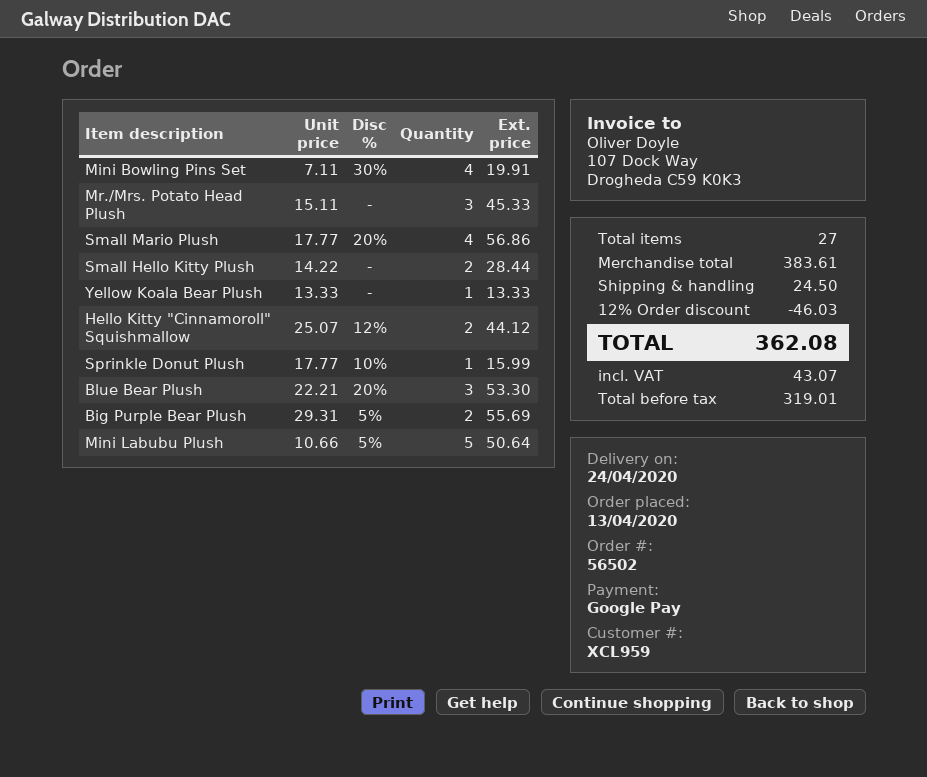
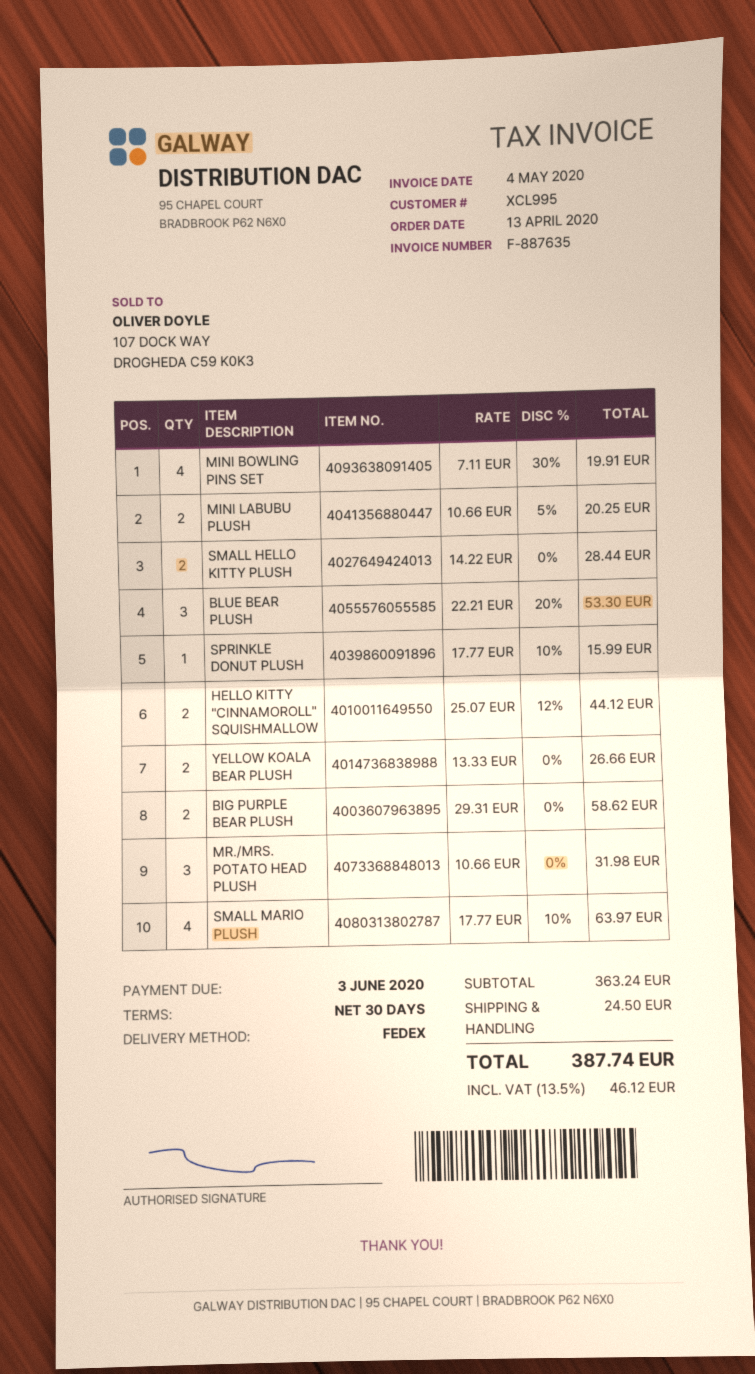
customer number: XCL959 -> XCL995
Mr./Mrs. Potato Head Plush: 3 x 15.11 = 45.33 -> 3 x 10.66 = 31.98
Small Mario Plush: 4 x 17.77 - 20% = 56.86 -> 4 x 17.77 - 10% = 63.97
Yellow Koala Bear Plush: 1 x 13.33 = 13.33 -> 2 x 13.33 = 26.66
Big Purple Bear Plush: 2 x 29.31 - 5% = 55.69 -> 2 x 29.31 = 58.62
Mini Labubu Plush: 5 x 10.66 - 5% = 50.64 -> 2 x 10.66 - 5% = 20.25
subtotal: 383.61 -> 363.24
discount: 12% = 46.03 -> none
tax: 43.07 -> 46.12
total: 362.08 -> 387.74

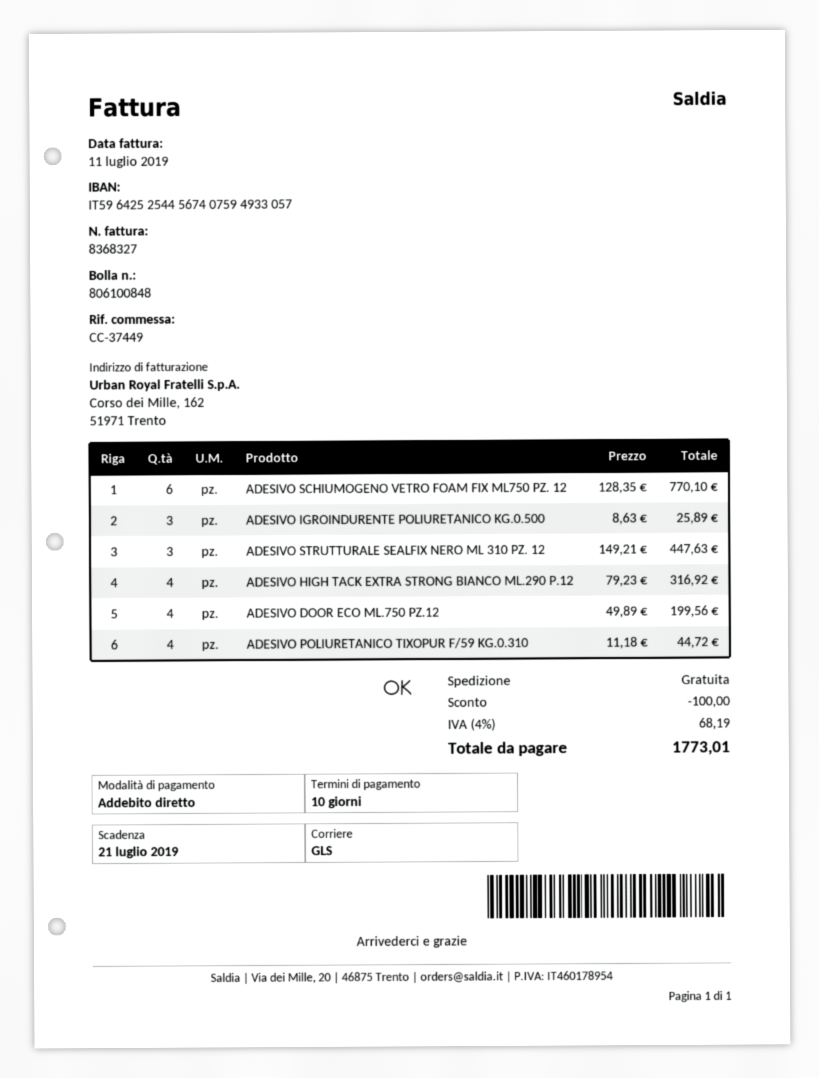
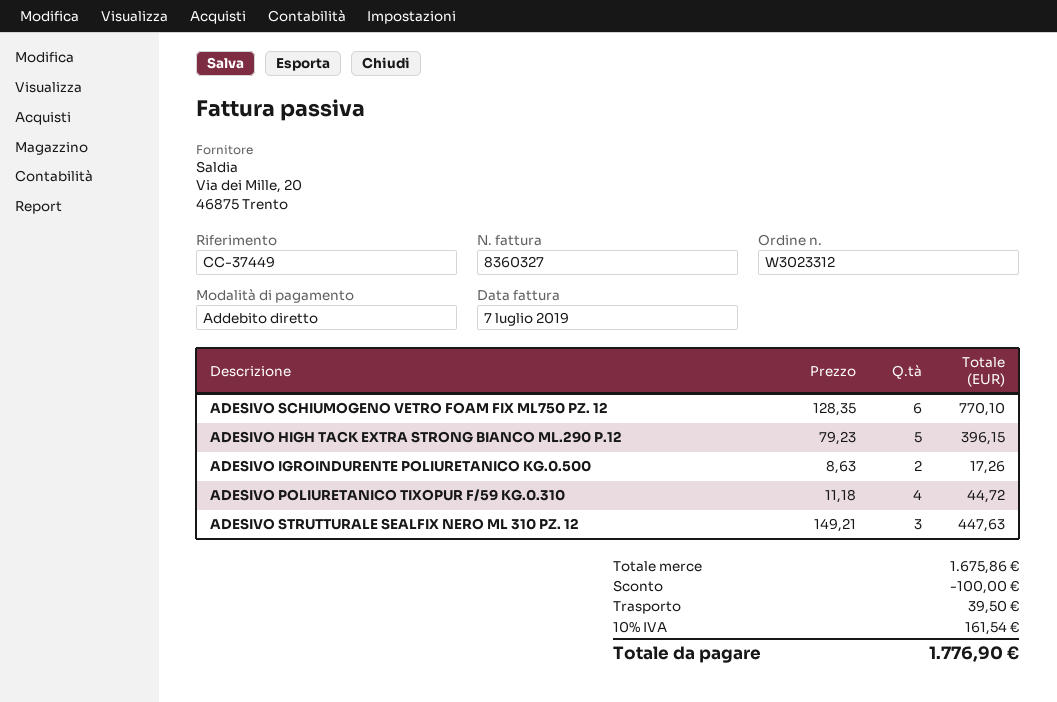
invoice number: 8368327 -> 8360327
invoice date: 2019-07-11 -> 2019-07-07
ADESIVO IGROINDURENTE POLIURETANICO KG.0.500: 3 x 8.63 = 25.89 -> 2 x 8.63 = 17.26
ADESIVO HIGH TACK EXTRA STRONG BIANCO ML.290 P.12: 4 x 79.23 = 316.92 -> 5 x 79.23 = 396.15
ADESIVO DOOR ECO ML.750 PZ.12: 4 x 49.89 = 199.56 -> none
shipping: 0.00 -> 39.50
tax: 4% = 68.19 -> 10% = 161.54
total: 1773.01 -> 1776.90

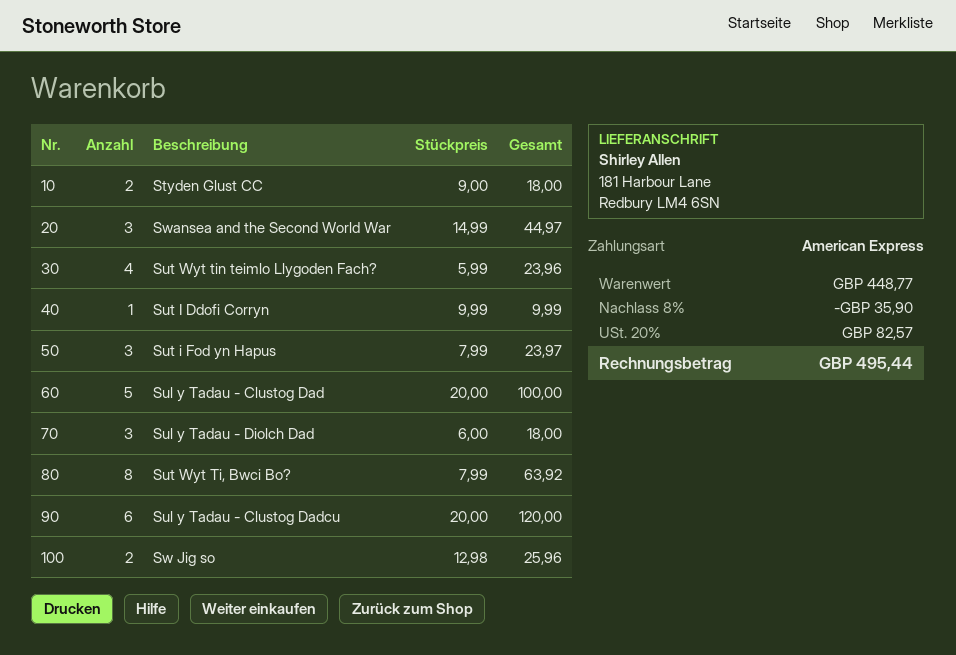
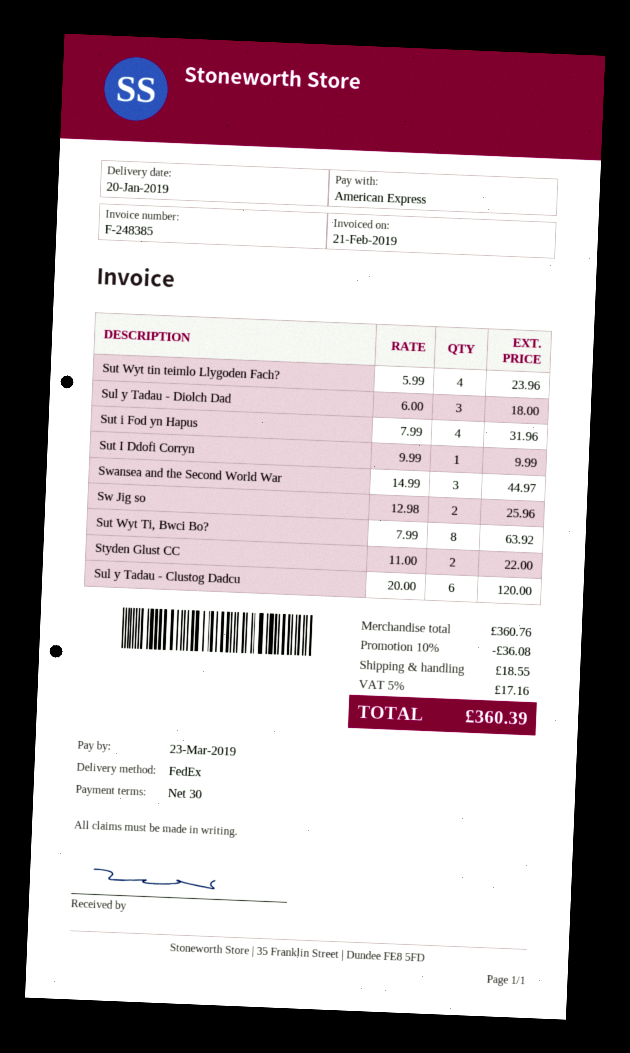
Styden Glust CC: 2 x 9.00 = 18.00 -> 2 x 11.00 = 22.00
Sut i Fod yn Hapus: 3 x 7.99 = 23.97 -> 4 x 7.99 = 31.96
Sul y Tadau - Clustog Dad: 5 x 20.00 = 100.00 -> none
subtotal: 448.77 -> 360.76
discount: 8% = 35.90 -> 10% = 36.08
shipping: none -> 18.55
tax: 20% = 82.57 -> 5% = 17.16
total: 495.44 -> 360.39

## INSTRUCTIONS FOR THE TASK
The required answer is an exact copy of the lines from the one containing "shipping: 0.00 -> 39.50" through the last line of the material, with the pictures removed.

## EXERCISE SOLUTION
shipping: 0.00 -> 39.50
tax: 4% = 68.19 -> 10% = 161.54
total: 1773.01 -> 1776.90

Styden Glust CC: 2 x 9.00 = 18.00 -> 2 x 11.00 = 22.00
Sut i Fod yn Hapus: 3 x 7.99 = 23.97 -> 4 x 7.99 = 31.96
Sul y Tadau - Clustog Dad: 5 x 20.00 = 100.00 -> none
subtotal: 448.77 -> 360.76
discount: 8% = 35.90 -> 10% = 36.08
shipping: none -> 18.55
tax: 20% = 82.57 -> 5% = 17.16
total: 495.44 -> 360.39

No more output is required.